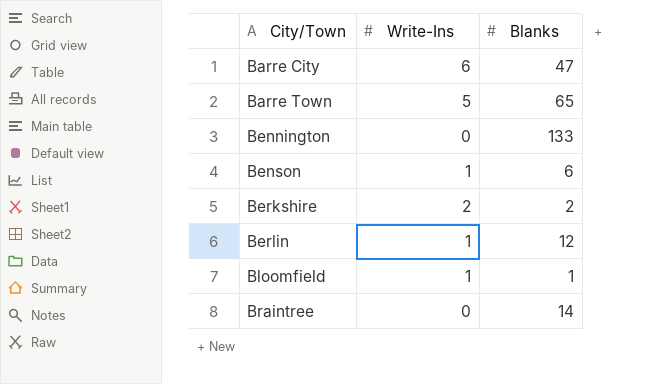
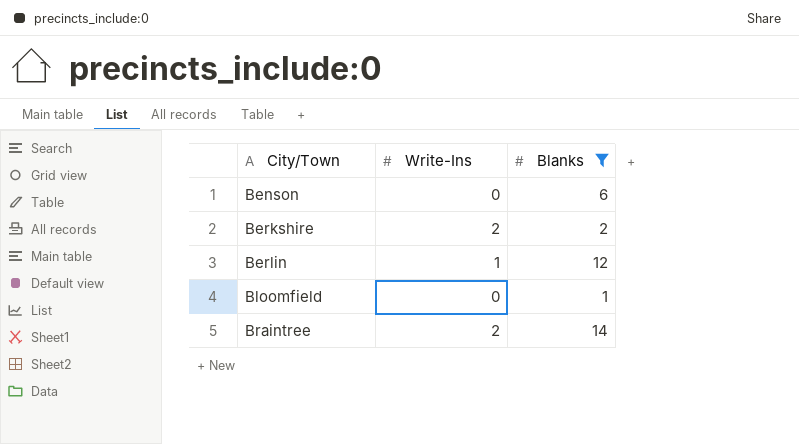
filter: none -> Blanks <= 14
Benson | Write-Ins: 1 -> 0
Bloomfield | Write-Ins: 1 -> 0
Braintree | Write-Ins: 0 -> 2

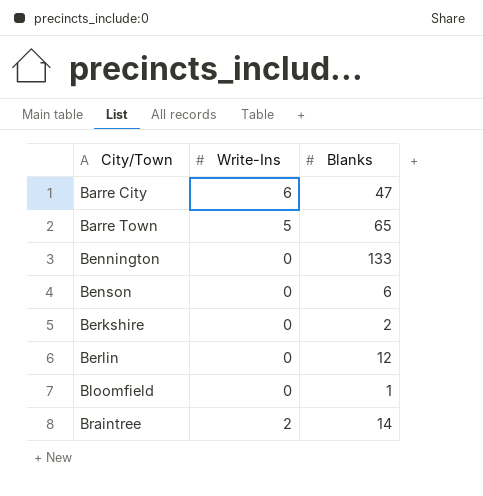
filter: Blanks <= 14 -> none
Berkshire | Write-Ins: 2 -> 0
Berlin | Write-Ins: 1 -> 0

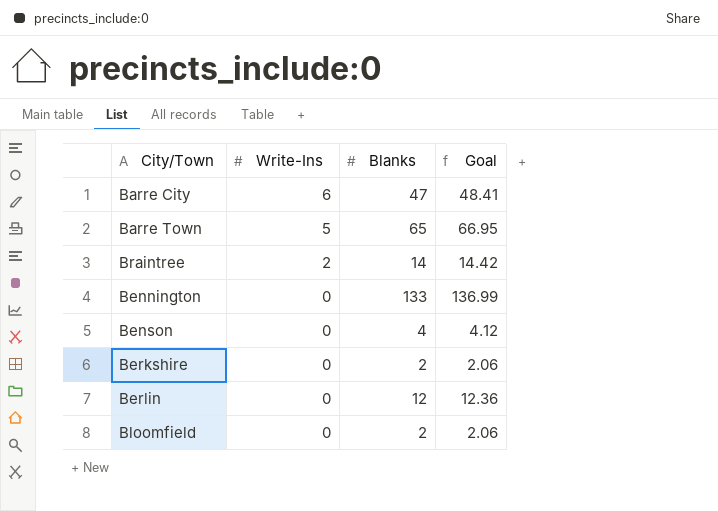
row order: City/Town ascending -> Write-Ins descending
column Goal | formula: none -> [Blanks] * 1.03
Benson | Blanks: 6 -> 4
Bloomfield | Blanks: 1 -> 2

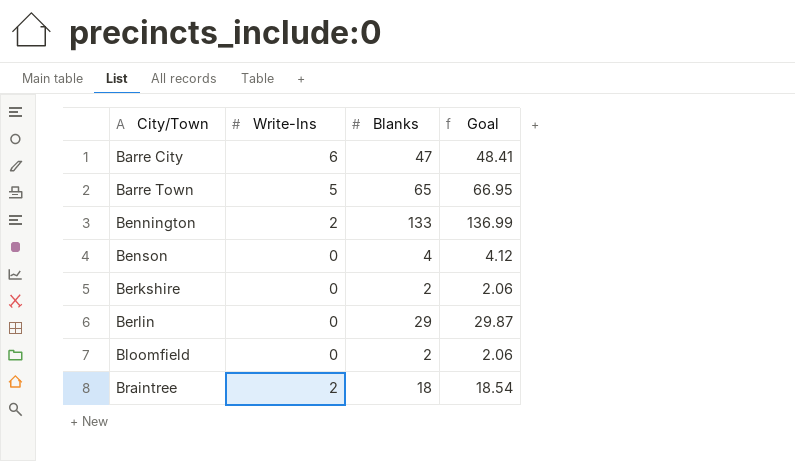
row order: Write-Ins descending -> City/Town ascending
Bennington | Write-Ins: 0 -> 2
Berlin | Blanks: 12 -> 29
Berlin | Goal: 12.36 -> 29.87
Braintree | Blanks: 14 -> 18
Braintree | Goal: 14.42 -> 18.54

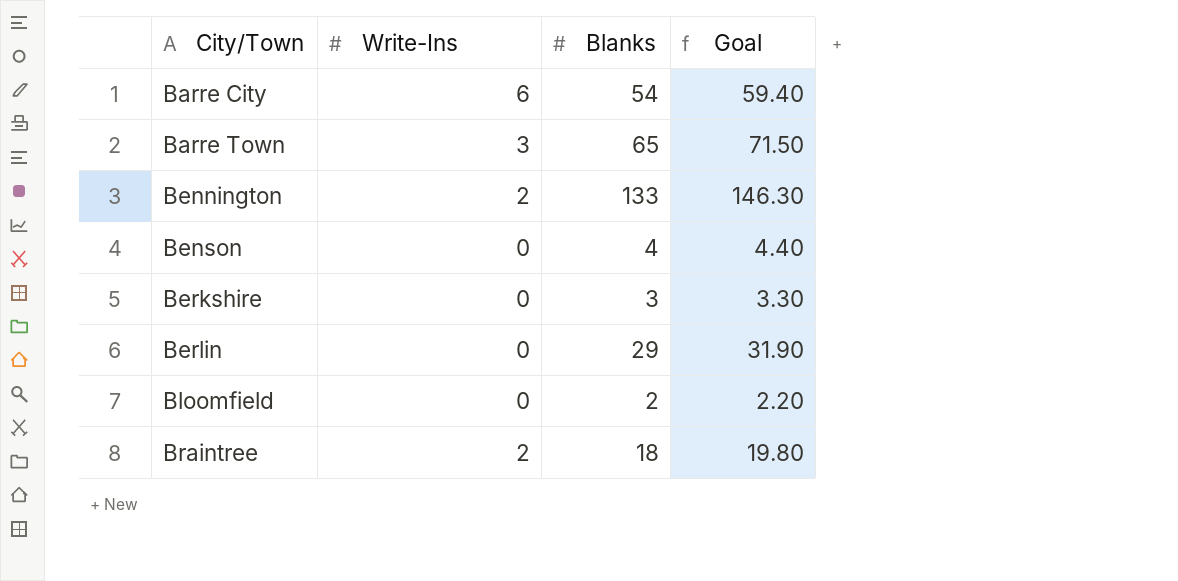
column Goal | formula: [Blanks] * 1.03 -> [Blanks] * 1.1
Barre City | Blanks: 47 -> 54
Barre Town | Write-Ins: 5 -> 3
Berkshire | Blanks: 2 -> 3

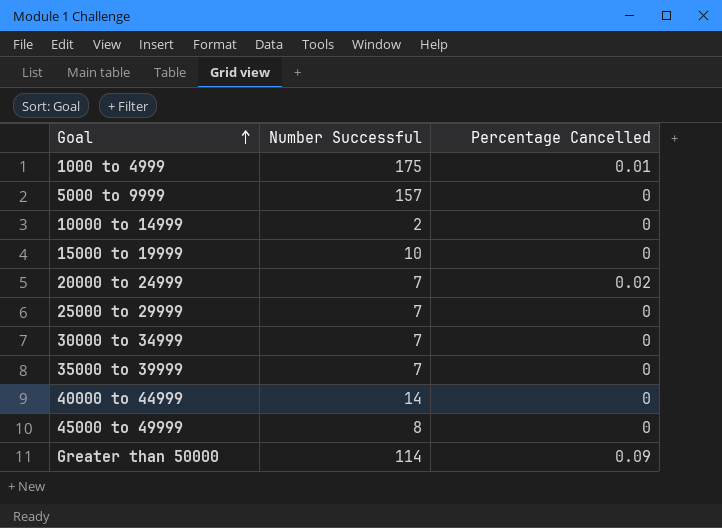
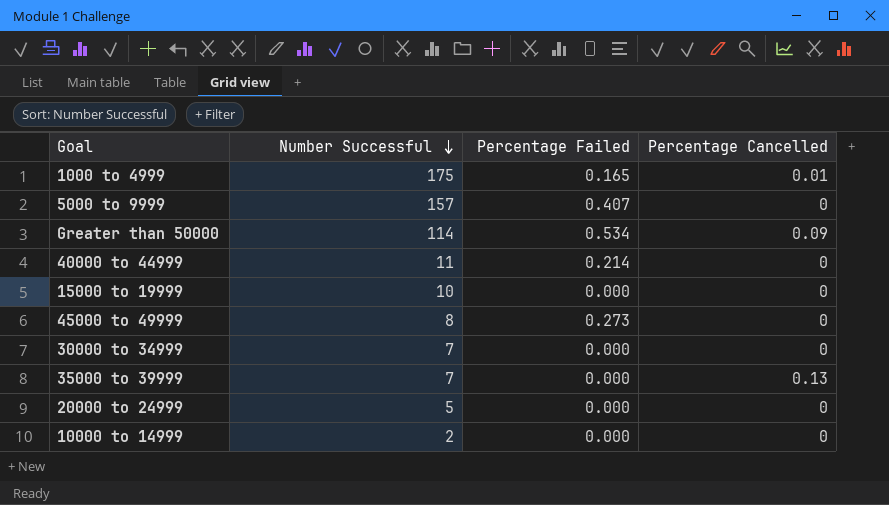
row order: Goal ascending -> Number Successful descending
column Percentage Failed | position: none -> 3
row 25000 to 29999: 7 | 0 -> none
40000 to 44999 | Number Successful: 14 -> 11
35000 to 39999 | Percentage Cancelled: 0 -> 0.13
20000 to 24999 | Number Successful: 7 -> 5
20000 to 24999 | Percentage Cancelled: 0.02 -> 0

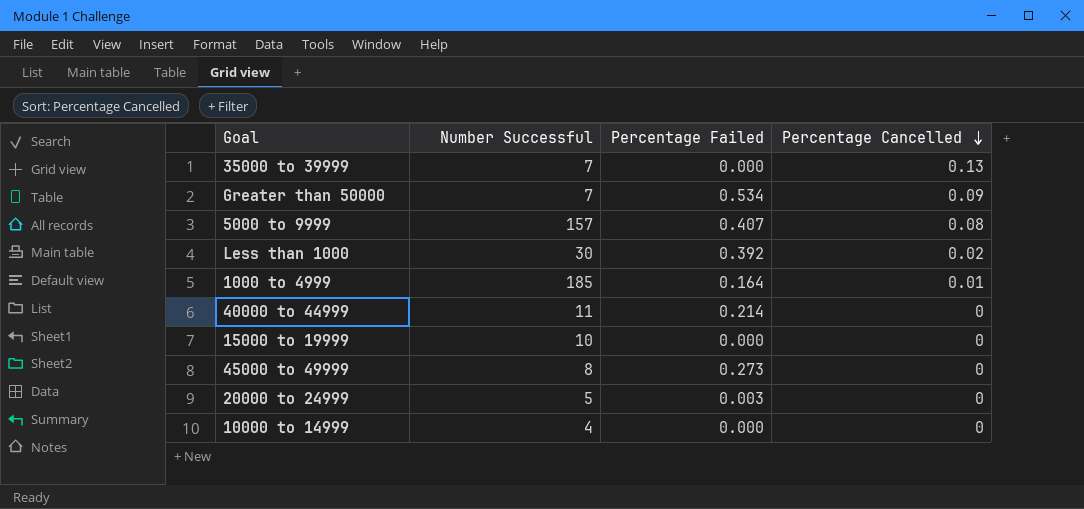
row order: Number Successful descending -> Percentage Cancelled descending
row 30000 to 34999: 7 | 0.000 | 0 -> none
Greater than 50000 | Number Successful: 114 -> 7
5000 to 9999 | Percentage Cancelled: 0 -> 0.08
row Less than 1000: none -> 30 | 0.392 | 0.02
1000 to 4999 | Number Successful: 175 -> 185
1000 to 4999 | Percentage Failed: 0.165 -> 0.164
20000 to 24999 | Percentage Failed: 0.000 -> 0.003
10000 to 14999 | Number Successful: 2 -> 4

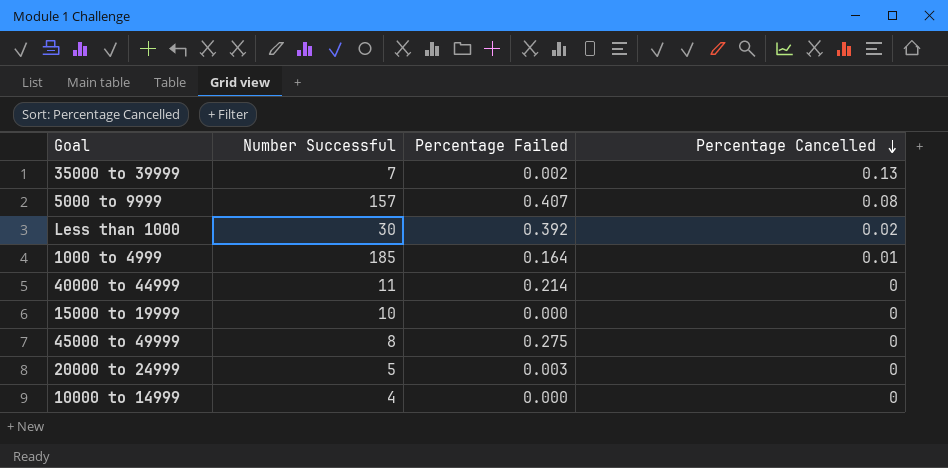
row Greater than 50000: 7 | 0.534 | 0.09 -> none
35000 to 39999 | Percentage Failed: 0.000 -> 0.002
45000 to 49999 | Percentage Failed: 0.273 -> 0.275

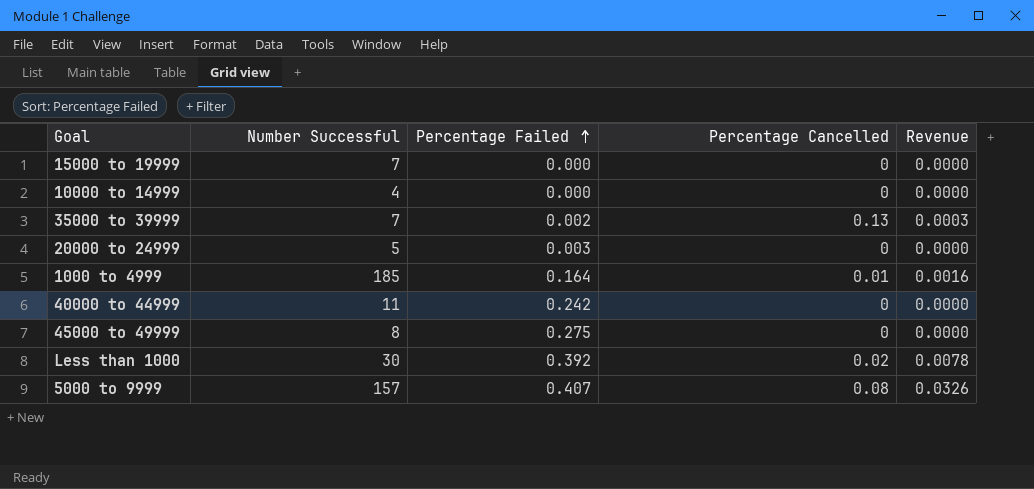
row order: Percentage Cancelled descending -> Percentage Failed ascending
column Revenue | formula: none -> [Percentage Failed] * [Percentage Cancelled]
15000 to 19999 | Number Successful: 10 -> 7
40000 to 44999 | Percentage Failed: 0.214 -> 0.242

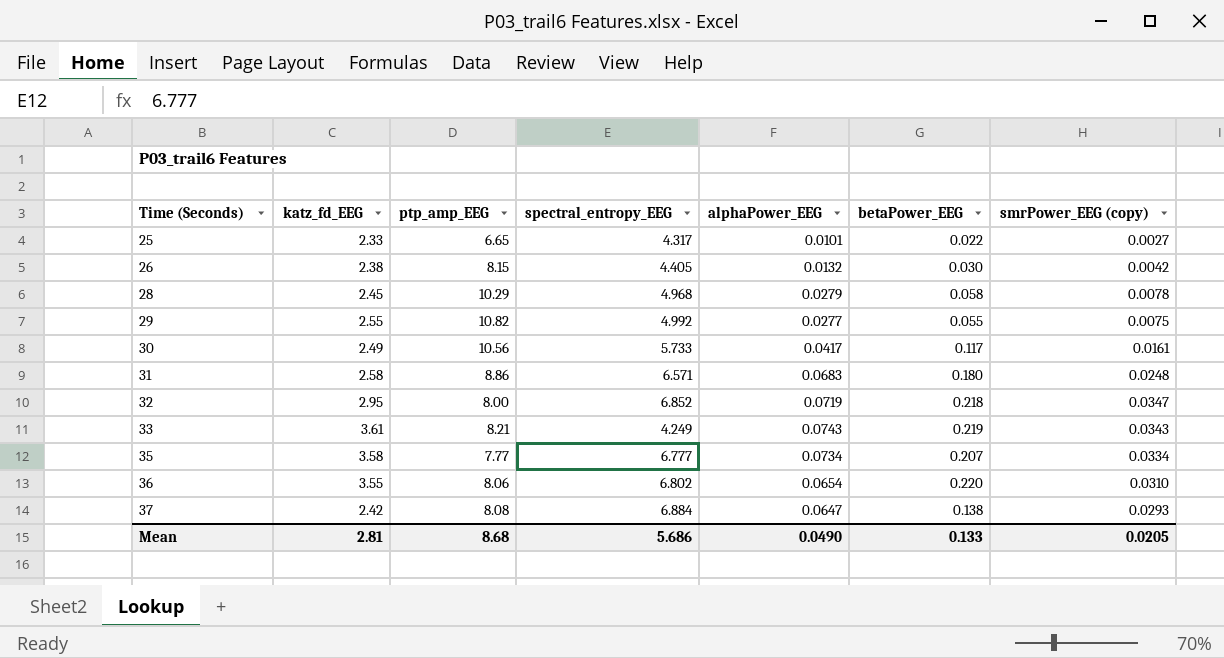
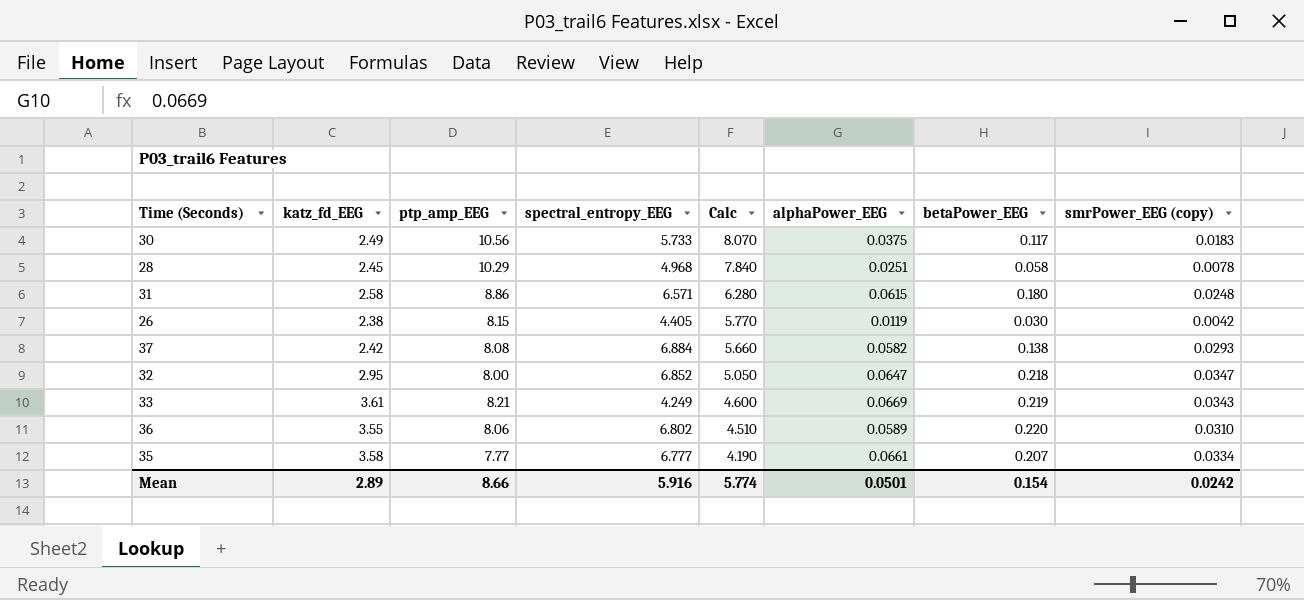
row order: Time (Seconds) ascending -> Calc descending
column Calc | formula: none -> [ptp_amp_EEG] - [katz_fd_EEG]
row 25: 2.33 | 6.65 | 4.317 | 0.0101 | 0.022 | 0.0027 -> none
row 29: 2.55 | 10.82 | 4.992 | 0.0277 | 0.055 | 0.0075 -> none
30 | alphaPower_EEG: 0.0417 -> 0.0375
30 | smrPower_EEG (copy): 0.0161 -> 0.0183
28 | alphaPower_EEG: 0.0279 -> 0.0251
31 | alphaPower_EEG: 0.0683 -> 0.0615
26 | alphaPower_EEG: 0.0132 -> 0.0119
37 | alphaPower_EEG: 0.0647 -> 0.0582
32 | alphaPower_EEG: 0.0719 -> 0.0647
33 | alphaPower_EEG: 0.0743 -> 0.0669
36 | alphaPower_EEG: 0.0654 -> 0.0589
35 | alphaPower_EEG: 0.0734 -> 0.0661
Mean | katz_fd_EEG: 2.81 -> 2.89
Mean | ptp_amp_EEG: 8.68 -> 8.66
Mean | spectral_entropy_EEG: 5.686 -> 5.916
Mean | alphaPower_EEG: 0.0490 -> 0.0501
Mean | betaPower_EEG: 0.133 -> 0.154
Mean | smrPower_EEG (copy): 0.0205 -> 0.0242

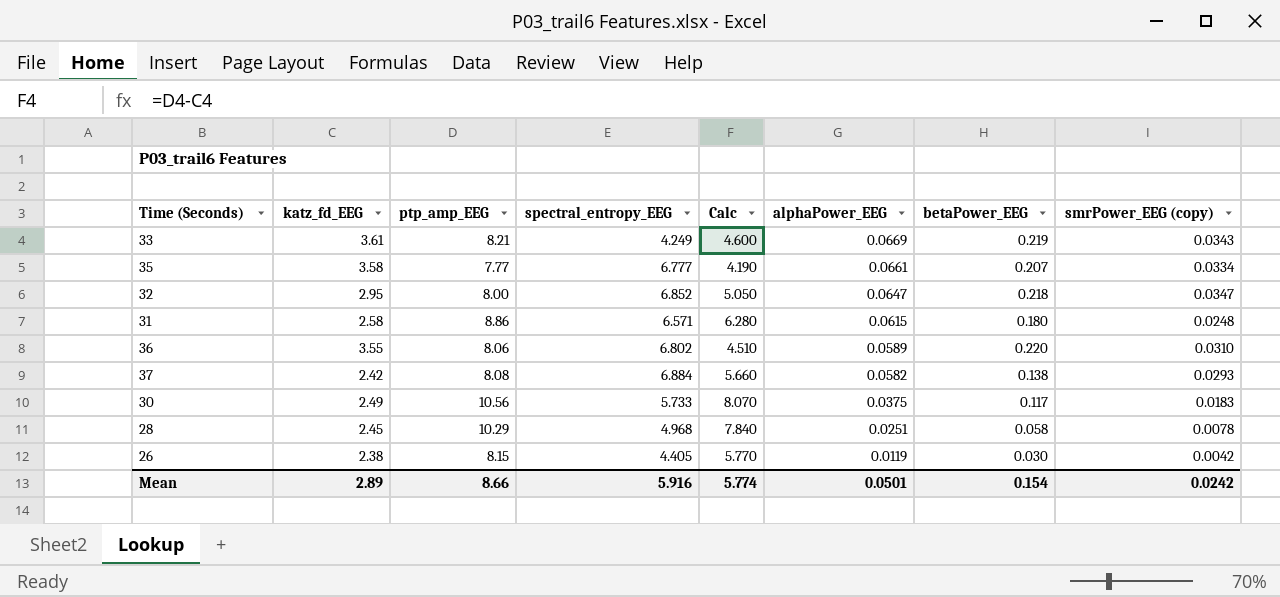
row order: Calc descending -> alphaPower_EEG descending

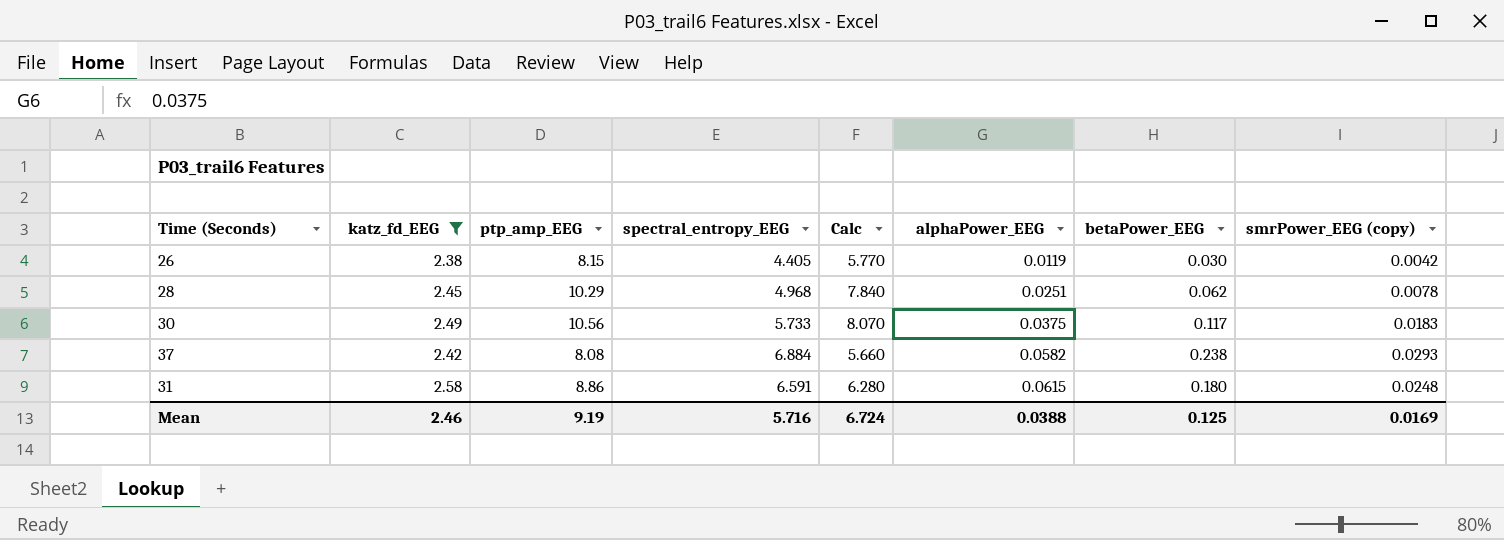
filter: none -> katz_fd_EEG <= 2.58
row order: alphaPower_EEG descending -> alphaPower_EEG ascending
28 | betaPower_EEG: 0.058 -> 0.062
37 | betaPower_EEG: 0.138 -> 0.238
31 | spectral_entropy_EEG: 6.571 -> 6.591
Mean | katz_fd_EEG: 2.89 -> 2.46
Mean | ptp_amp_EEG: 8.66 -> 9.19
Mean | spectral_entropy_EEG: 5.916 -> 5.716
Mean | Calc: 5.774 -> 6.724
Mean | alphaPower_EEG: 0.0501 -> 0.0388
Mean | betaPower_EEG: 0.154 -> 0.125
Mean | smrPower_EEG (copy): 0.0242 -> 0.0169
──────────
Each line above that holds the string "filter" should be copied and shown.

#### Problem solution:
filter: none -> Blanks <= 14
filter: Blanks <= 14 -> none
filter: none -> katz_fd_EEG <= 2.58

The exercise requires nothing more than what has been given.